Session: Neonatal GI Physiology & NEC Trainee Ongoing Projects
TOP 32 - Association of Histopathological Findings and Clinical Outcomes in Preterm Infants with Surgical Necrotizing Enterocolitis
Saturday, April 25, 2026
3:30pm - 5:45pm ET
Publication Number: 2783.TOP 32
Astha Amrit, The Hospital for Sick Children, Toronto, ON, Canada; Dwayne Mascarenhas, The Hospital for Sick Children, Toronto, ON, Canada; Ujjwala Mantha, The Hospital for Sick Children, Toronto, ON, Canada; Shravan Kanaparthi, The Hospital for Sick Children, Toronto, ON, Canada; Doaa Al-Dweik, The University of Western Ontario - Schulich School of Medicine & Dentistry, London, ON, Canada; Bonny Jasani, The Hospital for Sick Children, Toronto, ON, Canada
Consultant The Hospital for Sick Children Toronto, Ontario, Canada
Background: Histopathological findings in Necrotizing enterocolitis (NEC) are characterised by coagulative necrosis, inflammation, interstitial haemorrhage, bacterial invasion, and reparative changes such as neovascularisation, fibroblast proliferation, and epithelial regeneration. Transmural necrosis and extensive bacterial invasion are linked to higher mortality, whereas reparative features may indicate better outcomes. Necrosis at surgical margins predicts increased mortality and longer hospitalization. Long-term gastrointestinal sequelae, including strictures, short bowel syndrome, and adhesive obstruction, arise from necrosis, inflammation, and fibrosis. Objective: Although NEC histopathology is well described, most studies focus on limited outcomes and often combine surgical NEC with spontaneous intestinal perforation. Comprehensive evaluation linking NEC-specific histopathologic features to full spectrum of clinically relevant short- and long-term outcomes—including clinical profile, gastrointestinal morbidity, neonatal morbidities and long-term neurodevelopment is lacking.The objective of this study is to characterise histopathological features of surgically treated NEC and their associations with clinical profiles and long-term neurodevelopmental outcomes. Design/Methods: This is a single-centre, research ethics board-approved retrospective cohort study of preterm infants ( < 30 weeks GA) diagnosed with NEC who have undergone surgical intervention between Jan 1, 2016, to June 30 2024. Infants with major congenital anomalies, those who have not undergone intestinal resection or intestinal biopsy, or with the non-availability of histopathology data will be excluded.
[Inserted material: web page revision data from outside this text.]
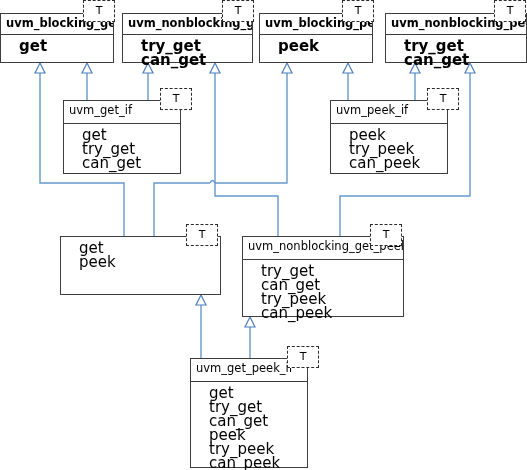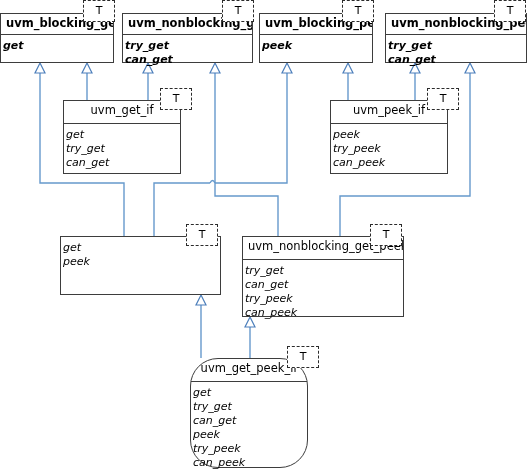--- a/index.html
+++ b/index.html
@@ -43,11 +43,10 @@
   }
   .uml-body {
     box-sizing: border-box;
-    padding: 4px 5px 4px 2px;
-    font-size: 11px;
+    padding: 4px 5px 4px 18px;
+    font-size: 15px;
     line-height: 14px;
     color: #000000;
-    font-style: italic;
   }
   .uml-body div {
     white-space: nowrap;

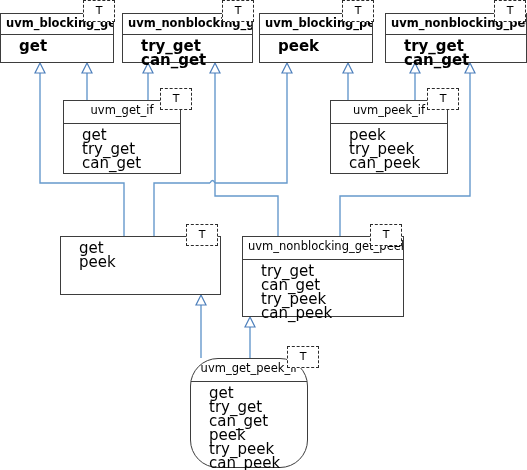--- a/index.html
+++ b/index.html
@@ -62,7 +62,6 @@
   
   .level-sub > .uml-title {
     font-weight: normal;
-    text-align: center;
   }
   .level-sub > .uml-body {
     font-weight: normal;

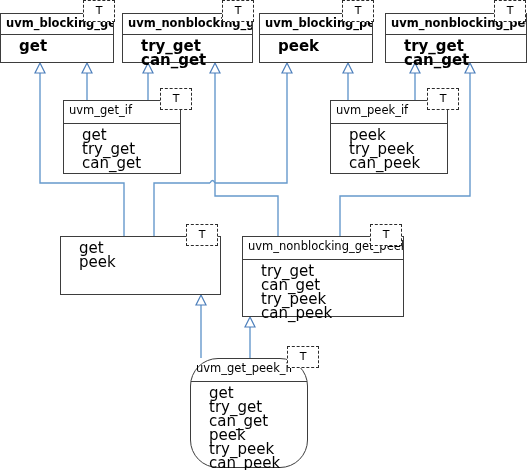--- a/index.html
+++ b/index.html
@@ -185,7 +185,7 @@
           <div>can_peek</div>
         </div>
       </div>
-      <div class="uml-class level-sub" style="left: 190px; top: 358px; width: 118px; height: 110px; border-radius: 28px;">
+      <div class="uml-class level-sub" style="left: 190px; top: 358px; width: 118px; height: 110px;">
         <div class="uml-title" style="height: 23px;">uvm_get_peek_if</div>
         <div class="uml-body">
           <div>get</div>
Baseline demographic, histopathological findings of surgical NEC, including extent of necrosis, inflammatory and reparative changes and clinical outcomes including in-hospital mortality, need for > 1 laparotomy, short bowel syndrome associated intestinal failure, bronchopulmonary dysplasia, periventricular leukomalacia, significant retinopathy of prematurity and neurodevelopmental impairment (NDI) assessed at 18-24 months corrected age, will be collected. Association between specific histopathological features and mortality or NDI will be assessed using univariate and multivariate logistic regression models, using clinically relevant covariates. Data extraction is expected to be completed by December 2025, and analyses will be completed by January 2026.